Hi @dan-leech! Sorry for the late reply.

From your example, it looks like you do want result to complete successfully even in a rollback scenario, which makes me a bit unsure of what semantics you need. Either way, below are some pretty general pointers that might be useful to you:

One thing to try is to model your domain objects using immutable data structures. IMap, IList and the other immutable collections in dartz provide a kind of in-memory transactionality by simply never overwriting/mutating anything. This means that you can safely and incrementally create new versions of domain objects in your application logic and later choose to either commit them atomically to some backing store or "roll back" by simply discarding the references to the new object graphs.

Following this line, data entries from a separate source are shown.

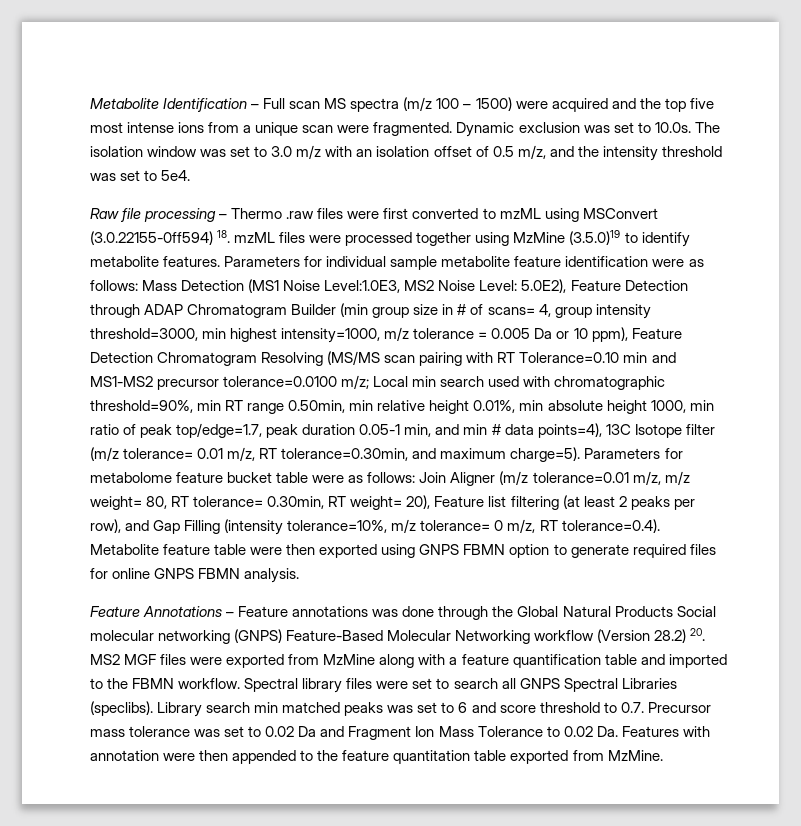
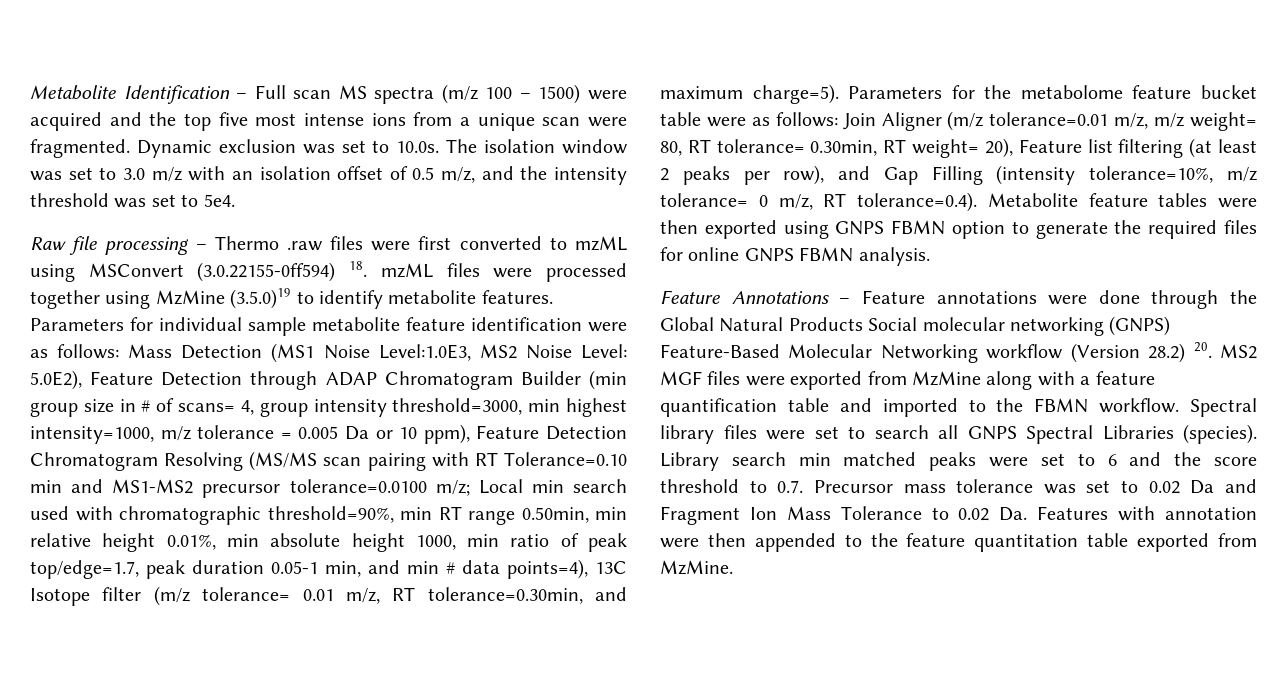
- Parameters for metabolome feature bucket table were as follows:
+ Parameters for the metabolome feature bucket table were as follows:
- Join Aligner (m/z tolerance=0.01 m/z, m/z weight= 80, RT tolerance= 0.30min, RT weight= 20), Feature list filtering (at least 2 peaks per row), and Gap Filling (intensity tolerance=10%, m/z tolerance= 0 m/z, RT tolerance=0.4). Metabolite feature table were then exported using GNPS FBMN option to generate required files for online GNPS FBMN analysis.
+ Join Aligner (m/z tolerance=0.01 m/z, m/z weight= 80, RT tolerance= 0.30min, RT weight= 20), Feature list filtering (at least 2 peaks per row), and Gap Filling (intensity tolerance=10%, m/z tolerance= 0 m/z, RT tolerance=0.4). Metabolite feature tables were then exported using GNPS FBMN option to generate the required files for online GNPS FBMN analysis.
- Feature Annotations – Feature annotations was done through the Global Natural Products Social molecular networking (GNPS) Feature-Based Molecular Networking workflow (Version 28.2) 20. MS2 MGF files were exported from MzMine along with a feature quantification table and imported to the FBMN workflow.
+ Feature Annotations – Feature annotations were done through the Global Natural Products Social molecular networking (GNPS) Feature-Based Molecular Networking workflow (Version 28.2) 20. MS2 MGF files were exported from MzMine along with a feature quantification table and imported to the FBMN workflow.
- Spectral library files were set to search all GNPS Spectral Libraries (speclibs).
+ Spectral library files were set to search all GNPS Spectral Libraries (species).
- Library search min matched peaks was set to 6 and score threshold to 0.7. Precursor mass tolerance was set to 0.02 Da and Fragment Ion Mass Tolerance to 0.02 Da. Features with annotation were then appended to the feature quantitation table exported from MzMine.
+ Library search min matched peaks were set to 6 and the score threshold to 0.7. Precursor mass tolerance was set to 0.02 Da and Fragment Ion Mass Tolerance to 0.02 Da. Features with annotation were then appended to the feature quantitation table exported from MzMine.

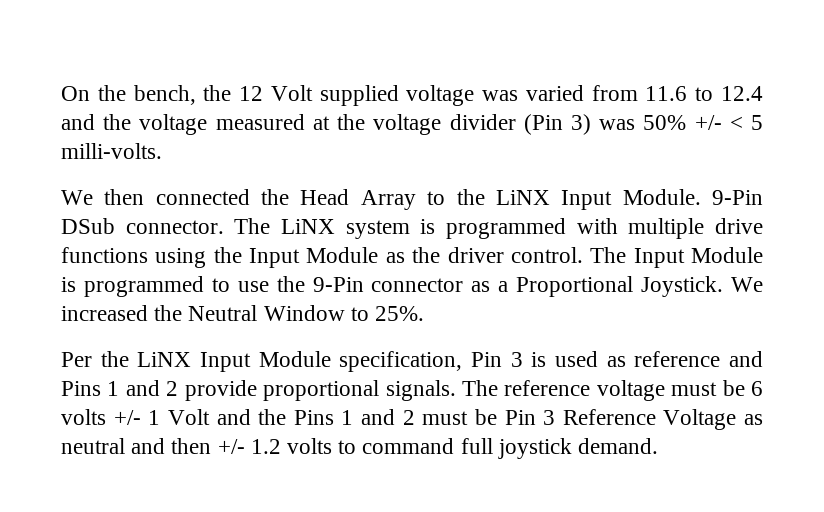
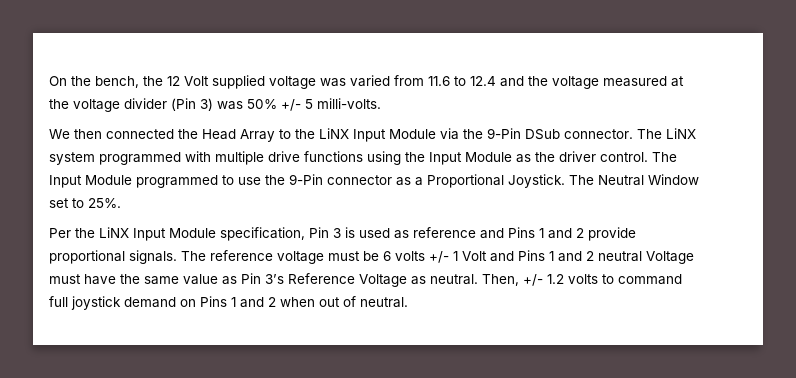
- On the bench, the 12 Volt supplied voltage was varied from 11.6 to 12.4 and the voltage measured at the voltage divider (Pin 3) was 50% +/- < 5 milli-volts.
+ On the bench, the 12 Volt supplied voltage was varied from 11.6 to 12.4 and the voltage measured at the voltage divider (Pin 3) was 50% +/- 5 milli-volts.
- We then connected the Head Array to the LiNX Input Module. 9-Pin DSub connector.
+ We then connected the Head Array to the LiNX Input Module via the 9-Pin DSub connector.
- The LiNX system is programmed with multiple drive functions using the Input Module as the driver control.
+ The LiNX system programmed with multiple drive functions using the Input Module as the driver control.
- The Input Module is programmed to use the 9-Pin connector as a Proportional Joystick.
+ The Input Module programmed to use the 9-Pin connector as a Proportional Joystick.
- We increased the Neutral Window to 25%.
+ The Neutral Window set to 25%.
- The reference voltage must be 6 volts +/- 1 Volt and the Pins 1 and 2 must be Pin 3 Reference Voltage as neutral and then +/- 1.2 volts to command full joystick demand.
+ The reference voltage must be 6 volts +/- 1 Volt and Pins 1 and 2 neutral Voltage must have the same value as Pin 3’s Reference Voltage as neutral. Then, +/- 1.2 volts to command full joystick demand on Pins 1 and 2 when out of neutral.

Another thing you might want to try is Evaluation, which provides ways of both sequencing the results of asynchronous/parallel tasks and propagating errors through the use of Either values, which can be used to decide whether to commit or roll back at the end of a composed operation. The resulting code would be still be impure, assuming the db.transaction operations in your example are side effecting, but it would likely improve composability and testability.

A somewhat more involved approach is to capture all database operations in a Free algebra. This is what doobie does for the JDBC API and a similar approach is likely possible for your choice of database API. This would allow your application logic to be fully pure and would push away all database interaction into Free interpreters, which in turn can be side effecting (i.e., actually talk to the database) for production runs and integration tests, but can remain pure for unit and functional tests. This would also allow you to use Conveyor to construct streaming programs with semantics determined by your Free algebra. See https://github.com/spebbe/dartz/blob/master/lib/src/io.dart, https://github.com/spebbe/dartz/blob/master/lib/src/unsafe/io.dart and https://github.com/spebbe/dartz/blob/master/example/free_io/mock_io.dart for an example on how to capture and interpret impure APIs using Free.

I hope that helped, but I understand if the tips above are a bit too general to be immediately useful to you. Please reply with more detailed information about your use case if you want and maybe we can uncover something more concrete then!